The Music Must Go On

John Yau · Hyperallergic

I don’t think it is hard to understand why Sandra Vásquez de la Horra’s pencil drawings depict dejected, often isolated figures from a domain that is simultaneously fairy tale, horror story, and dream. She was born into a conservative Catholic family in Chile in 1967, and grew up during Augusto Pinochet’s murderous, 17-year military rule (1973–1990), studying typography and graphic design. She also began a deep engagement with literature, including such writers as the innovative and insubordinate Chilean poet, Nicanor Parra, who wrote:

United States: the country where
liberty is a statue.

(translated by Anna Deeny)

In 1995, at the age of 28, Vásquez de la Horra moved to Germany to study at the Düsseldorf Kunstakademie. It is here — in a country that is hospitable to artists who only draw, such as Hanns Schimansky and Jorinde Voight — that she began to develop her post-symbolist figurative drawings on paper, which she coats in buttery yellow beeswax and pins to the wall.

How does one negotiate the formative period of one’s life — address the daily personal torments and public violence that was part of her daily life — while also seeking distance, a feeling of safety? The artist continues to answer this pressing question in her most recent exhibition, Sandra Vásquez de la Horra: Crossroads at David Nolan (March 18–April 30, 2016), while also reminding us that we should resist — or at least question — our tendency toward reductive readings. Just as it was once fashionable to empty meaning and much else out of art, now the opposite is true: meaning is shoehorned into art whenever and wherever possible.

In her third exhibition at David Nolan, the artist moved away from modestly sized sheets of paper, often arranged closely together in non-narrative sequences, to exhibiting large drawings done on three separate sheets, which are stacked vertically on the wall. She also began to construct simple house-like structures out of folded, scored and cut paper, which are either affixed to the wall — like a tabernacle — or placed on a pedestal, sometimes further enclosed by a bell jar.

In the triptych drawing “Las Frequencias (Frequencies)” (2016), Vásquez de la Horra employs graphite and watercolor to depict an androgynous figure with red-veined hands playing a keyless piano, which also happens to be on fire, which further complicates our reading of this arresting image. What distinguishes Vásquez de la Horra’s work from others working in a highly charged personal vein is that her images escape any literal reading, while inviting multiple, contradictory interpretations. Did the music the figure is playing ignite the piano? Does being an artist mean that you play the piano even as the world burns down around you? What about the red veins that scar the pianist’s hands, recalling something organic and raw?
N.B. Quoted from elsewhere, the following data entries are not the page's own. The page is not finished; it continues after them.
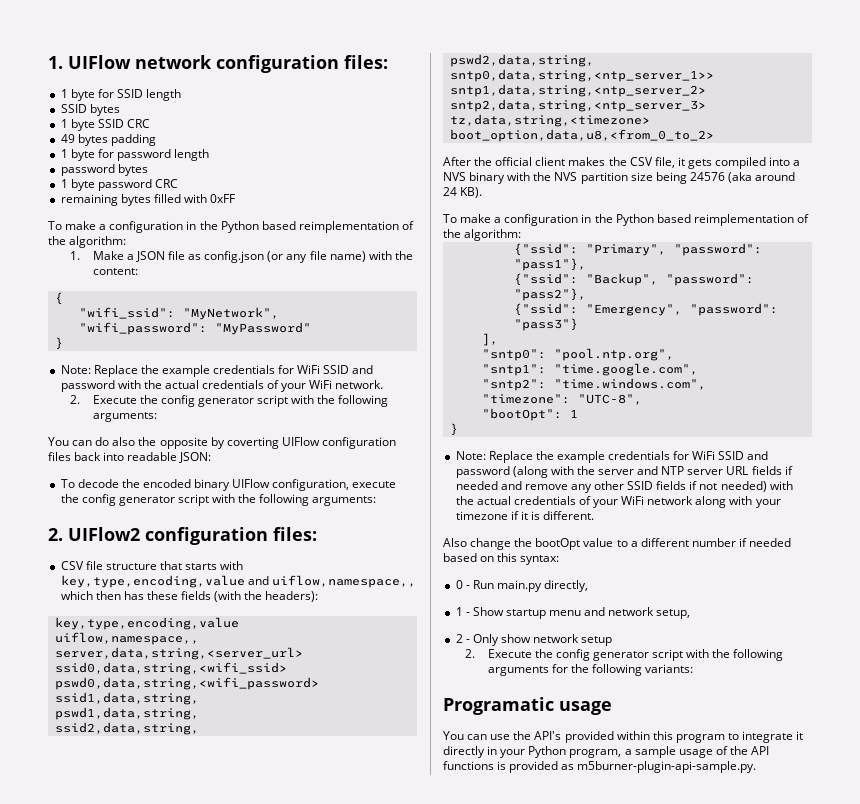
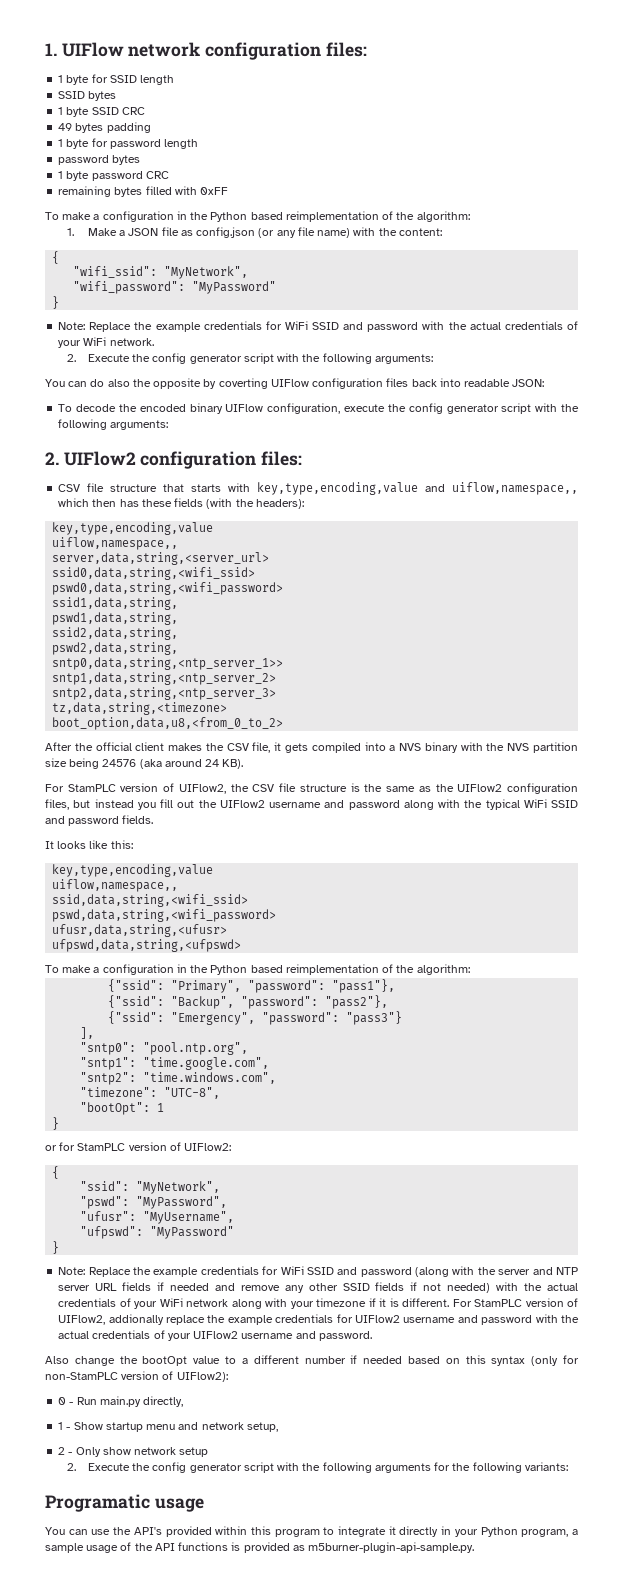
+ For StamPLC version of UIFlow2, the CSV file structure is the same as the UIFlow2 configuration files, but instead you fill out the UIFlow2 username and password along with the typical WiFi SSID and password fields.
+ It looks like this:
+ key,type,encoding,value
+ uiflow,namespace,,
+ ssid,data,string,<wifi_ssid>
+ pswd,data,string,<wifi_password>
+ ufusr,data,string,<ufusr>
+ ufpswd,data,string,<ufpswd>
+ or for StamPLC version of UIFlow2:
+ {
+ "ssid": "MyNetwork",
+ "pswd": "MyPassword",
+ "ufusr": "MyUsername",
+ "ufpswd": "MyPassword"
+ }
+ For StamPLC version of UIFlow2, addionally replace the example credentials for UIFlow2 username and password with the actual credentials of your UIFlow2 username and password.
- Also change the bootOpt value to a different number if needed based on this syntax:
+ Also change the bootOpt value to a different number if needed based on this syntax (only for non-StamPLC version of UIFlow2):

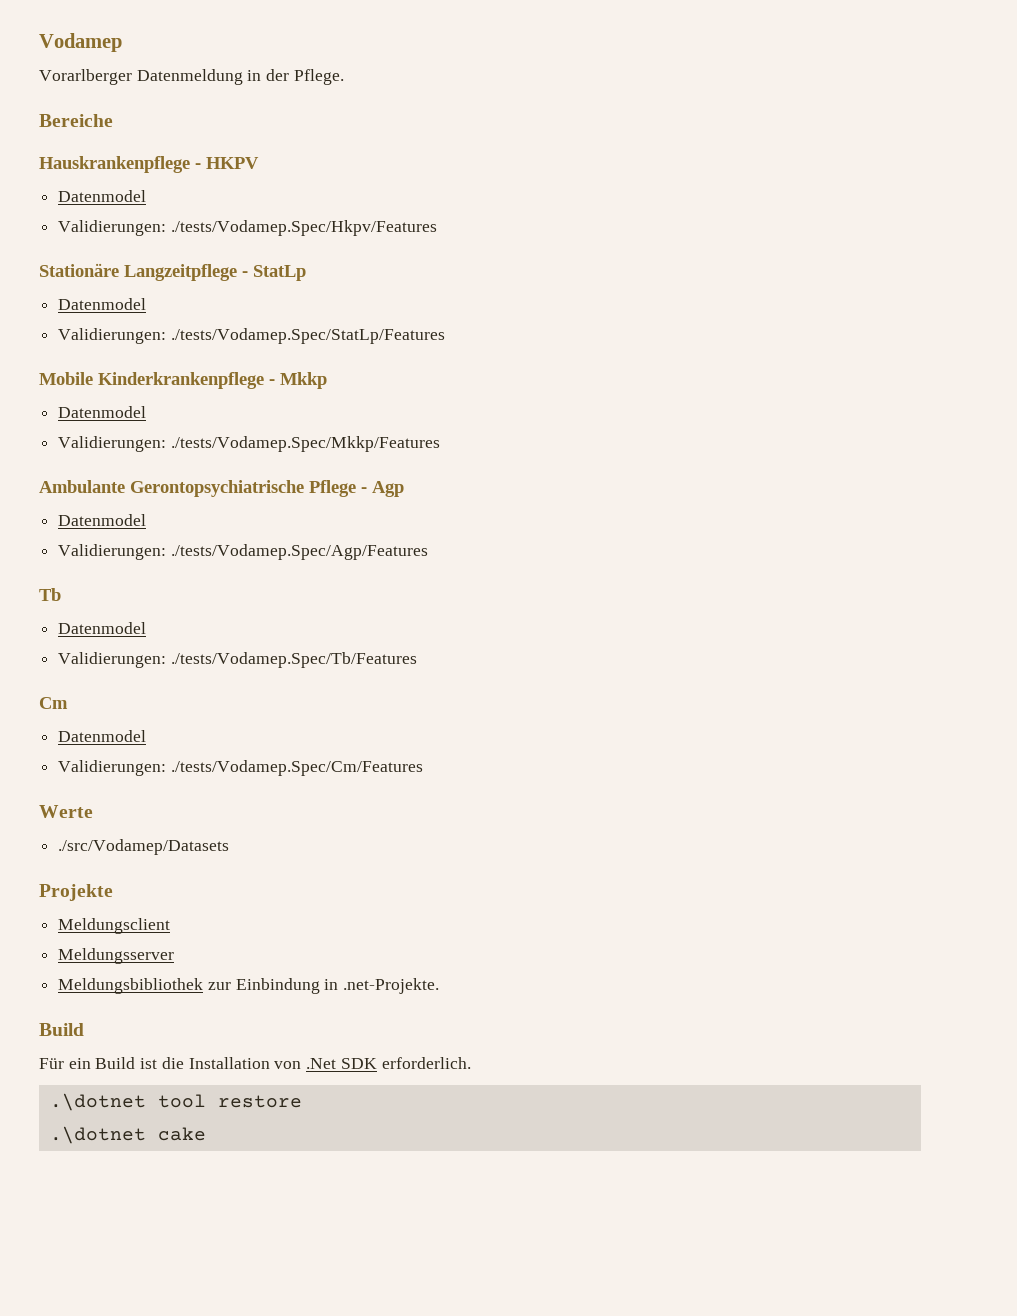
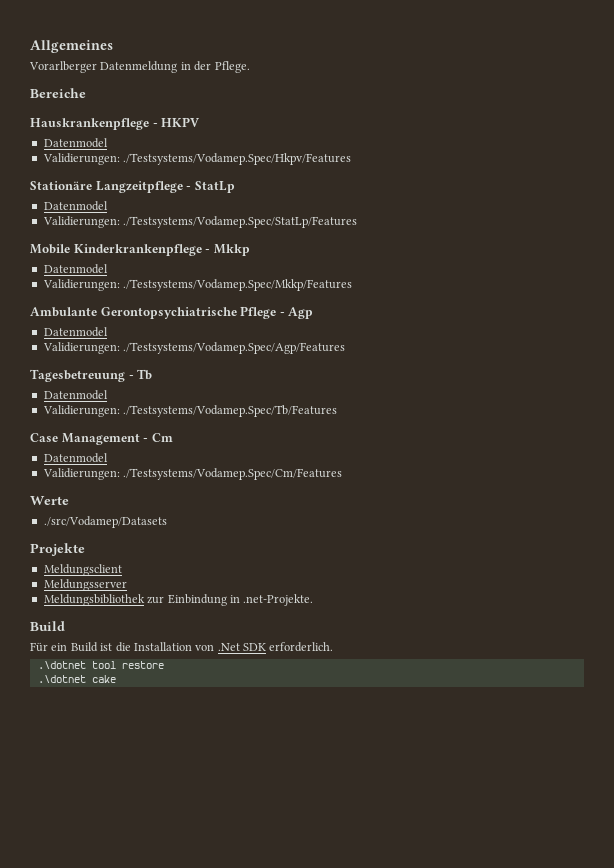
- Vodamep
+ Allgemeines
- Validierungen: ./tests/Vodamep.Spec/Hkpv/Features
+ Validierungen: ./Testsystems/Vodamep.Spec/Hkpv/Features
- Validierungen: ./tests/Vodamep.Spec/StatLp/Features
+ Validierungen: ./Testsystems/Vodamep.Spec/StatLp/Features
- Validierungen: ./tests/Vodamep.Spec/Mkkp/Features
+ Validierungen: ./Testsystems/Vodamep.Spec/Mkkp/Features
- Validierungen: ./tests/Vodamep.Spec/Agp/Features
- Tb
+ Validierungen: ./Testsystems/Vodamep.Spec/Agp/Features
+ Tagesbetreuung - Tb
- Validierungen: ./tests/Vodamep.Spec/Tb/Features
- Cm
+ Validierungen: ./Testsystems/Vodamep.Spec/Tb/Features
+ Case Management - Cm
- Validierungen: ./tests/Vodamep.Spec/Cm/Features
+ Validierungen: ./Testsystems/Vodamep.Spec/Cm/Features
Looking at Vásquez de la Horra’s work, one cannot finally decide whether it is about this or that. Moreover, by coating the image in softly glowing yellow beeswax, she suggests that it may one day destroy itself, burn its way through the wax. This merging of subject matter and materiality folds another possible reading into the work, as does the fact that the drawing is done on three separate sheets that can be easily taken down and packed away. The combination of mobility, wax (as a form of protection) and volatile imagery conveys a sense that instability and chaos are inherent to everything.

Vásquez de la Horra conveys her own sense of impending destruction in “Momento Efímero (Fleeting Moment)” (2016), a graphite drawing of another pianist, this time a silhouette seated a grand piano, completely consumed by flames. In the paper sculpture of a house, “El Sueño del Àrbol Rojo (The Dream of the Red Tree)” 2016, the artists covers the surface with the red outlines of leaf-like shapes, each of which is filled with wavy parallel lines (veins). Here and there within this field the artist has drawn a graphite circle containing the image of a human fetus. While the image evokes birth, I think such a reading is too simple.

In the sculpture, “El Laboratorio (The Laboratory)” 2016, the artist makes a simple house, which she covers with drawings of images and symbols associated with alchemy and other coded models. As we walk around the house, a narrative seems to emerge but, at the same time, remains reticent. Many of these images have been used by other artists to evoke mortality, death, and rebirth, but —against the odds — Vásquez de la Horra makes them hers.

At her best, Vásquez de la Horra makes work that cannot be quickly deciphered and does not seem in any way didactic. Someone is sitting at a burning piano trying to play music. Are we the audience or the performer? Will we — an individual or society — take heed of this drawing or not? Drawing seems perfectly suited to an artist who is conscious that nothing lasts forever but that paper can survive for centuries. Not only does the beeswax embalm and preserve the drawing, like a Fayun mummy portrait, it adds a sensuous layer of vulnerability. It invites our protection.

Sandra Vásquez de la Horra: Crossroads continues at David Nolan (527 West 29th Street, Chelsea, Manhattan) through April 30.